Two local golf courses are addressing similar issues of consumption, preservation and renewable energy.

A.L. Gustin — 18 Stadium Blvd.

Since joining the Audubon program, the course developed pollinator plots with 20 to 25 different native flowers, such as milkweed for monarch butterflies. Additionally, the course still has two of four beehives that were installed in 2016.

“It’s been wonderful,” Breuer says. “We’re seeing lots of different types of birds, butterflies and bees we haven’t seen in the past.”
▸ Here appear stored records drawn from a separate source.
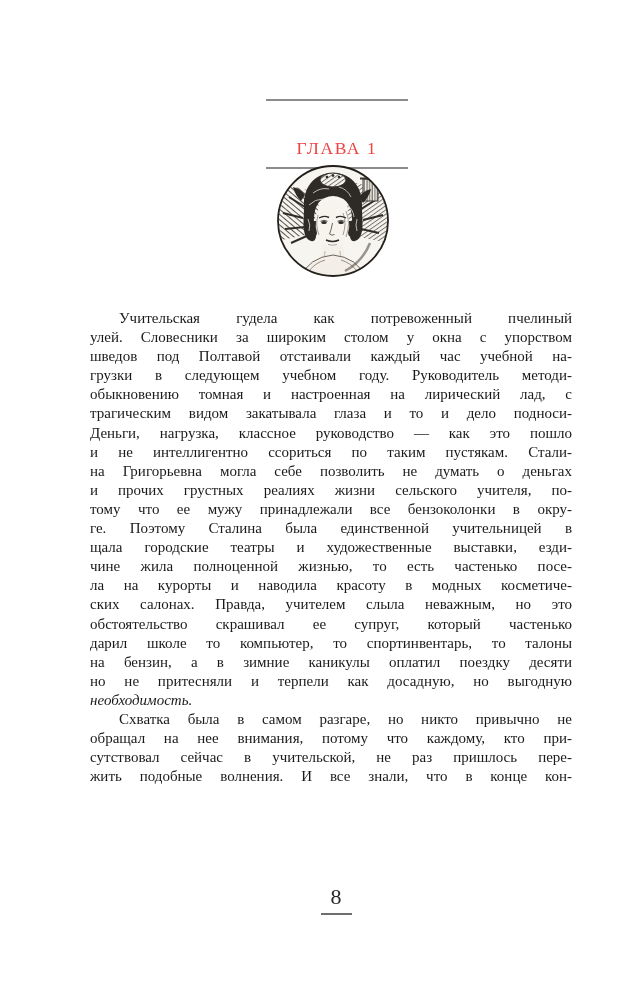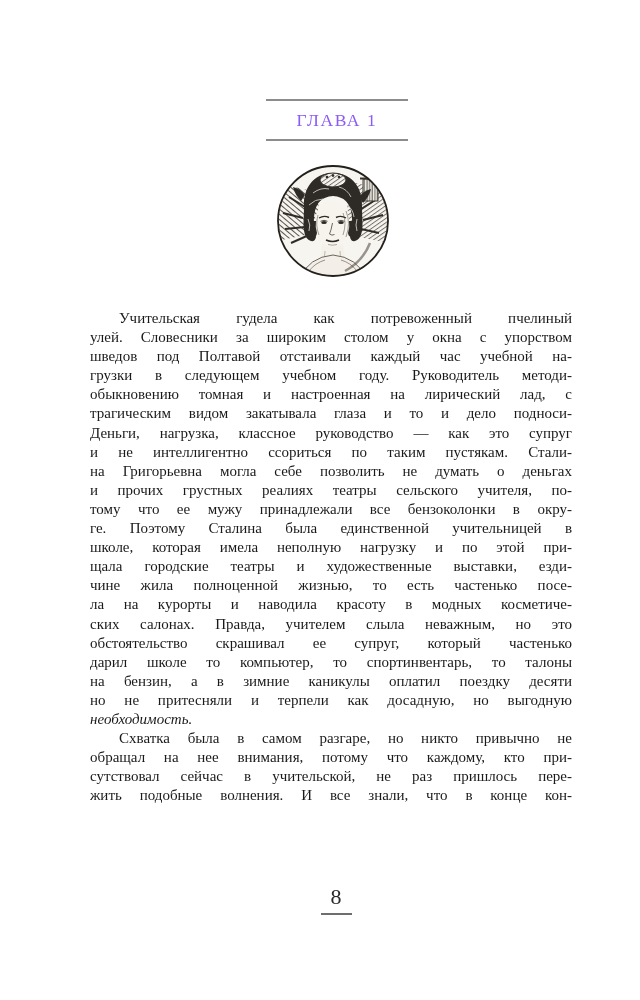"ГЛАВА 1" .chapter-title { color: #8b5cf6 -> #ef4444; margin-top: none -> 28px }
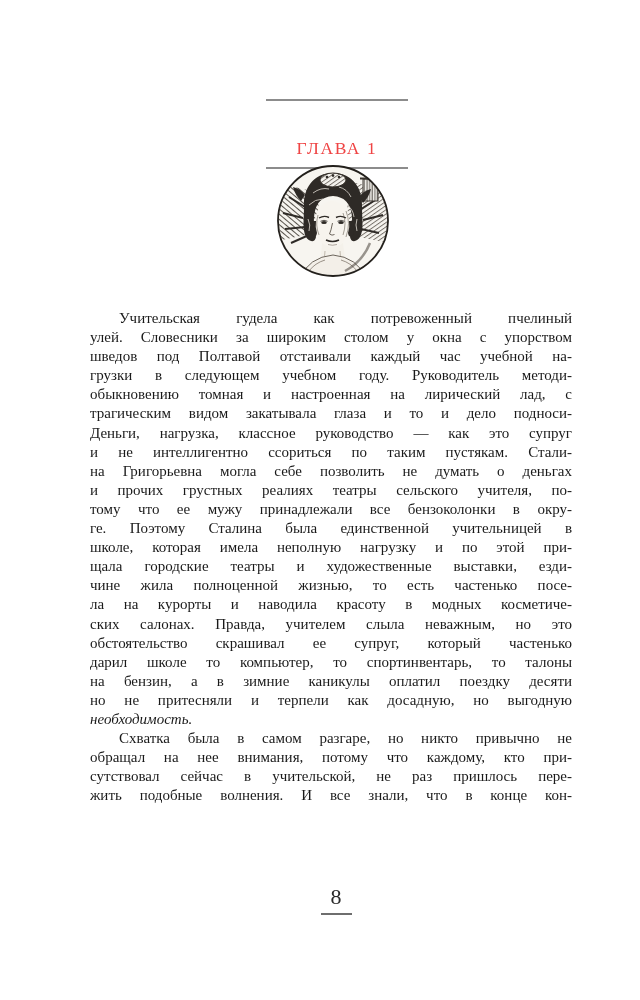"Деньги, нагрузка, классное руководство —" div.line { text: супруг -> пошло }
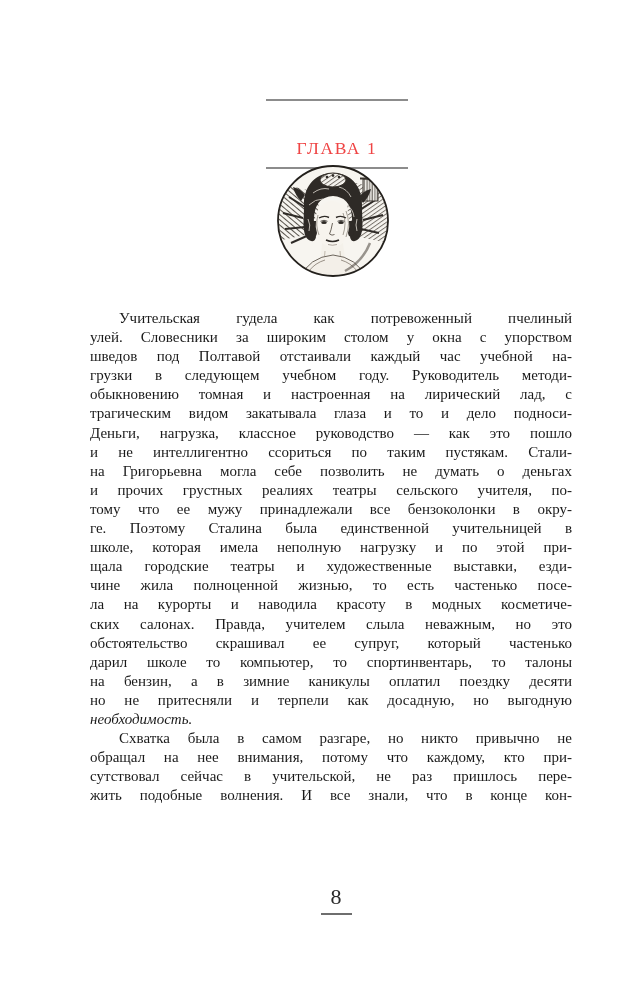"и прочих грустных реалиях театры" div.line { text: театры -> жизни }
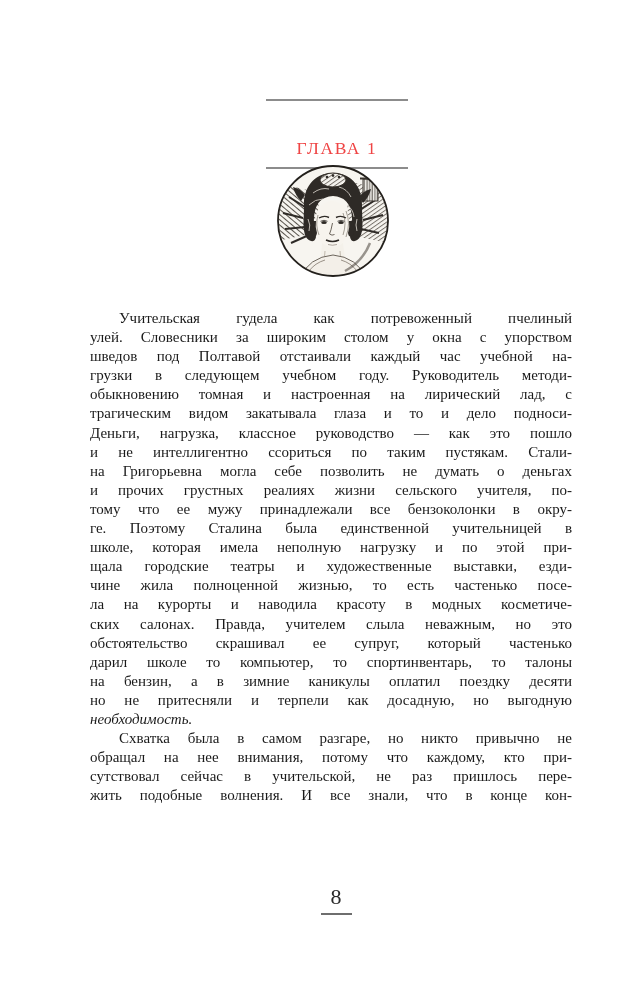"школе, которая имела неполную нагрузку" div.line { html: <div>школе, которая имела неполную нагрузку и по этой при-</div> -> none }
For the past six years, the course has partnered with the Missouri Department of Conservation and Quail Forever, a national organization that addresses wildlife habitats, to educate kids about wildflower identification and pollinators. The groups planted a new pollinator plot on the course on March 17 and taught volunteers how to create a seed ball of wildflower seeds and clay.

These pollinator plots reduce lawn maintenance, prevent wear and tear on mowers and reduce fuel usage. The areas mowed once a week were turned into plots, “so, we’re technically taking away 35 to 36 mowings a year in that area,” Breuer says. This has saved tens of thousands of dollars in fuel costs.

Lake of the Woods — 6700 E. St. Charles Road

In 2018, the city adopted the Climate Action and Adaptation Plan (CAAP), which is a strategy to address climate change and reduce greenhouse gas emissions. As part of that effort, Lake of the Woods Golf Course is replacing 52 gas-powered carts with electric battery-powered carts and building a charging facility to house them. “In terms of emissions and that carbon footprint, we are going to reduce that,” says Gabe Huffington, assistant director of Columbia Parks and Recreation. The project is set to be completed in August.

The plan has been underway for the last two years with a budget of $80,000, which includes the carts, maintenance and electrical systems for the charging stations. Long term, electric carts and gas carts have similar costs of upkeep and maintenance, Huffington says. “It’ll be one of those projects we talk about for a long time with our CAAP plan and sustainability within the city of Columbia,” Huffington says. Their next goal is to do the same thing at L.A. Nickell Golf Course.

Golf courses continue to battle negative perceptions associated with the overuse of natural resources and destruction of habitat. The golf industry has an opportunity to show leadership in finding a sustainable way forward.